* _TASK ITEM_: The only acceptable reply is the number of lines in the material below that hold "worst".

* _AVAILABLE DATA_:
· · · · · · ·
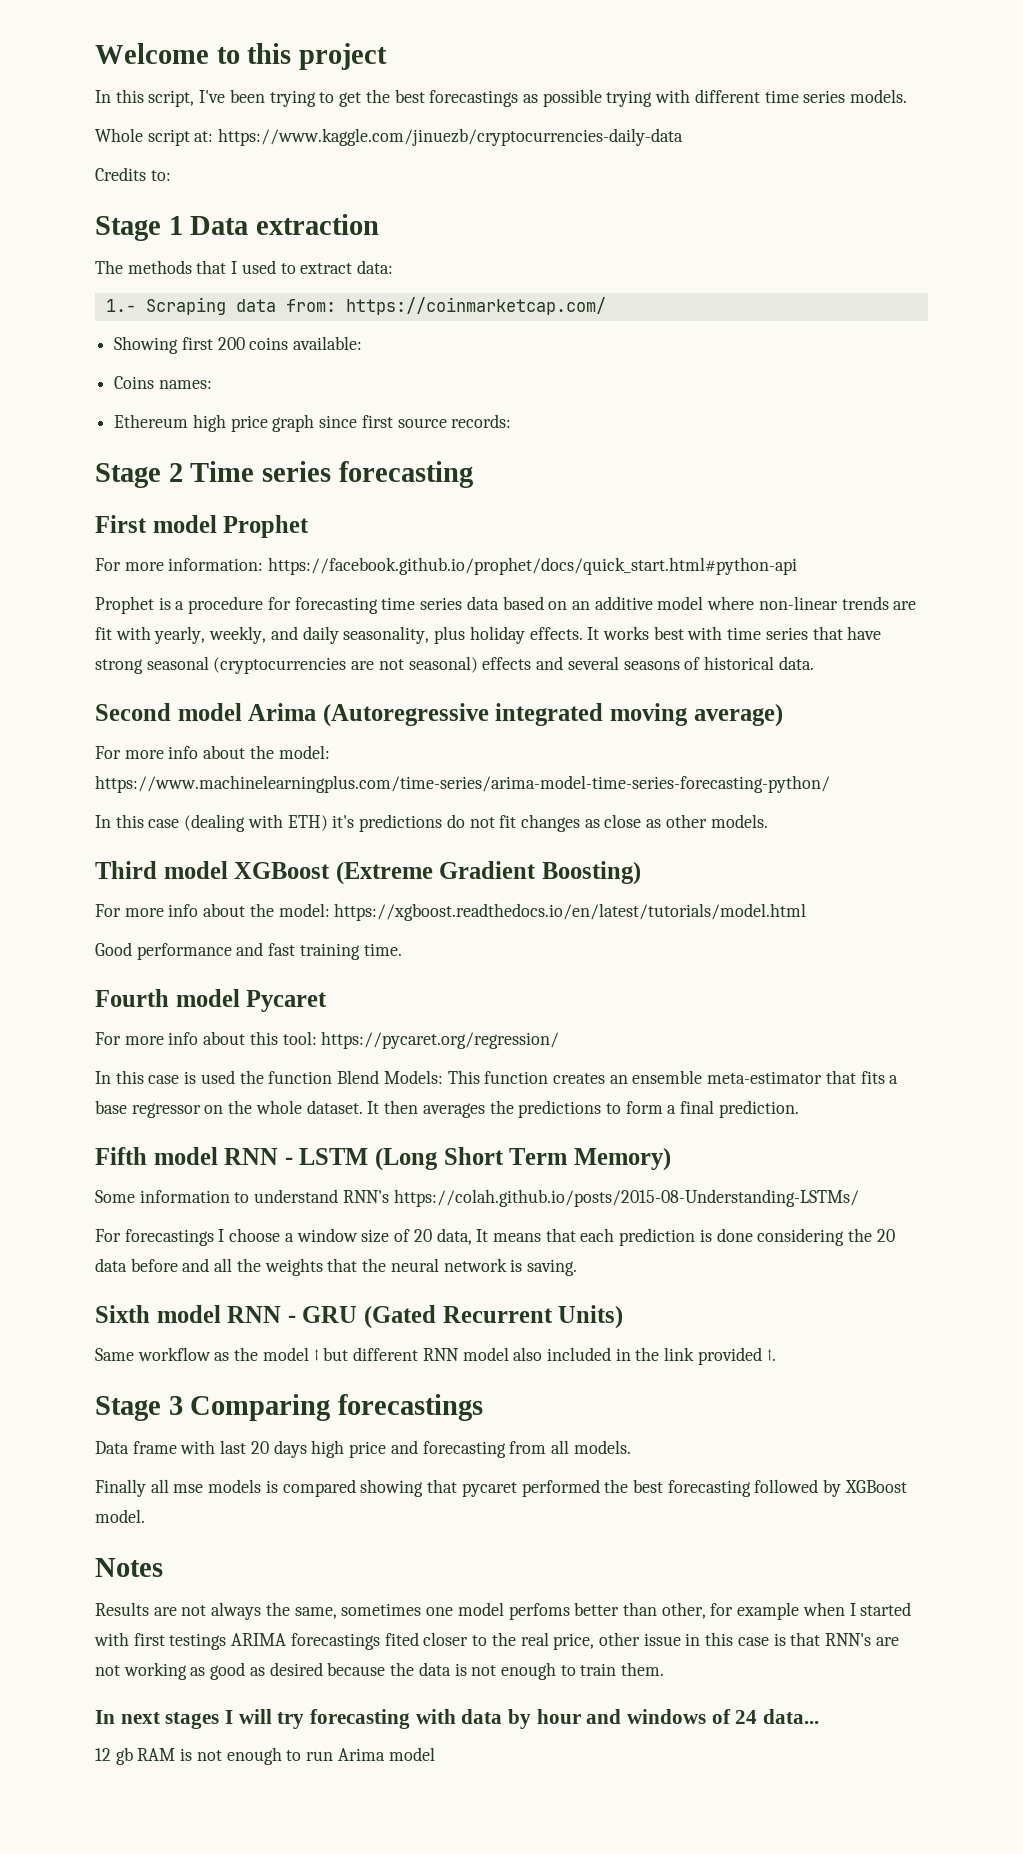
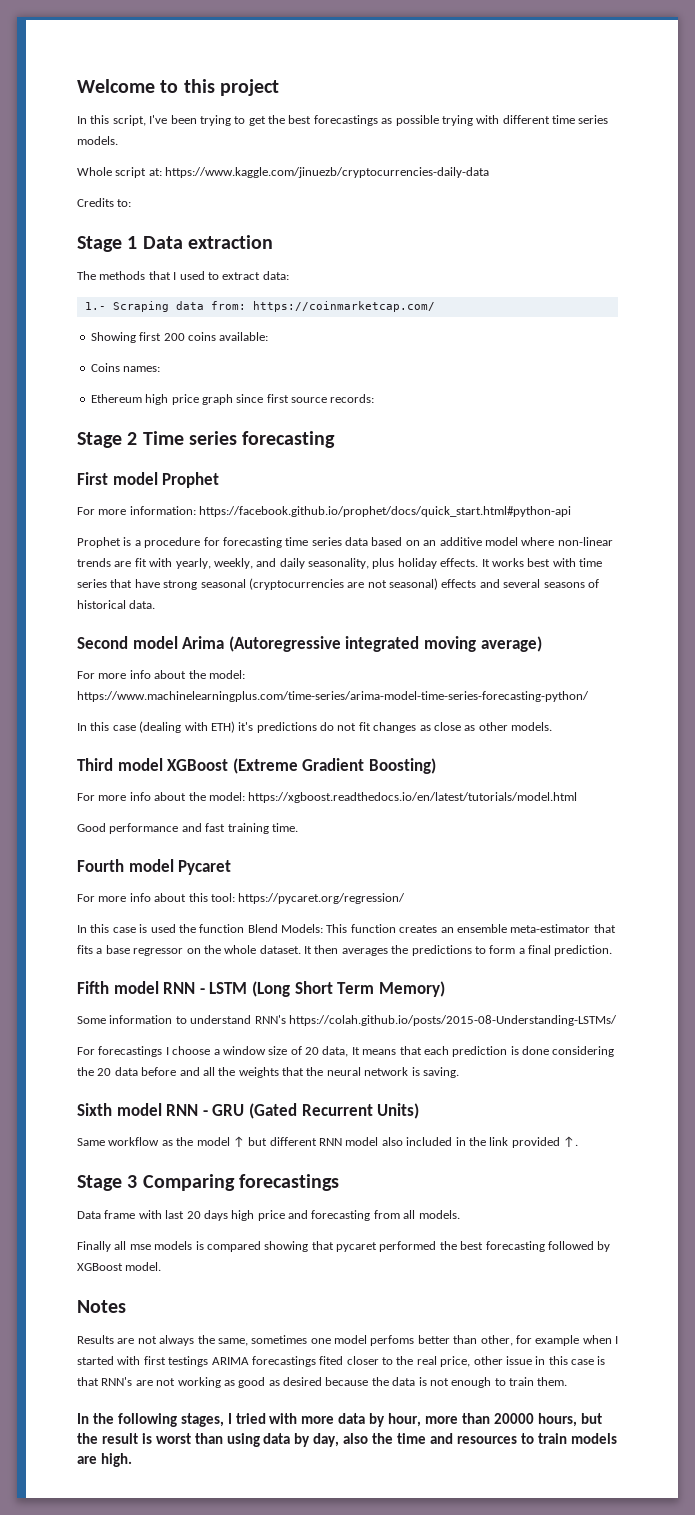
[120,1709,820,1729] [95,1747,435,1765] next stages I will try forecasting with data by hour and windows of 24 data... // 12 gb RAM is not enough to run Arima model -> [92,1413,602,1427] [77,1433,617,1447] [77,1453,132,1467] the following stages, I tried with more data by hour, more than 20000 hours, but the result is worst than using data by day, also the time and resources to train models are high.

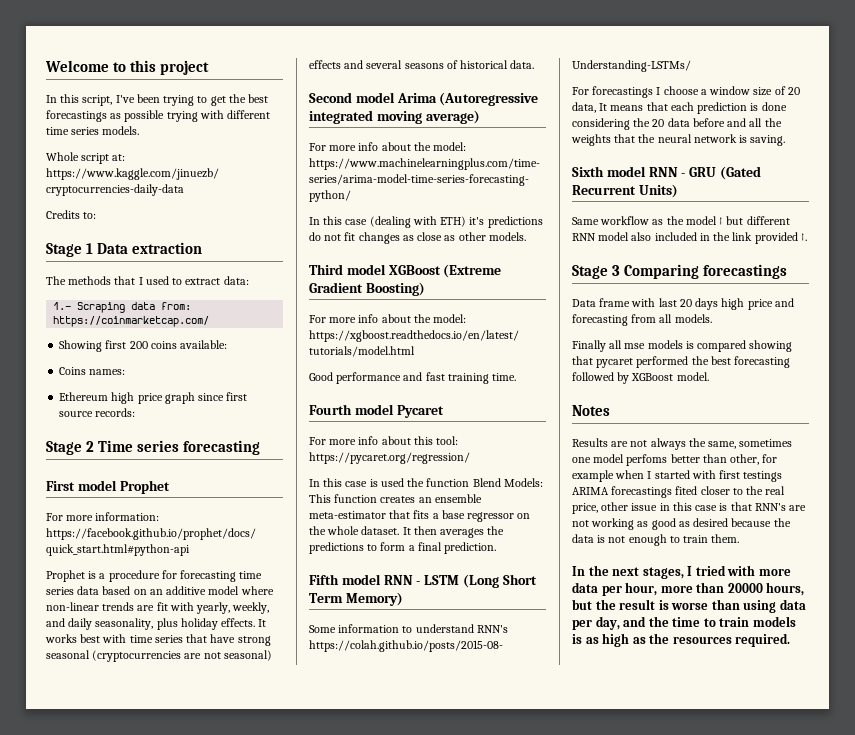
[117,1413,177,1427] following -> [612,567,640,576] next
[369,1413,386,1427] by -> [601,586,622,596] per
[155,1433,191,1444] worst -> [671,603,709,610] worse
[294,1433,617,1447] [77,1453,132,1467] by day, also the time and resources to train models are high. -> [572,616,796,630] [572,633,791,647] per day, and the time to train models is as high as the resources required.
· · · · · · ·
* _PROBLEM SOLUTION_: 2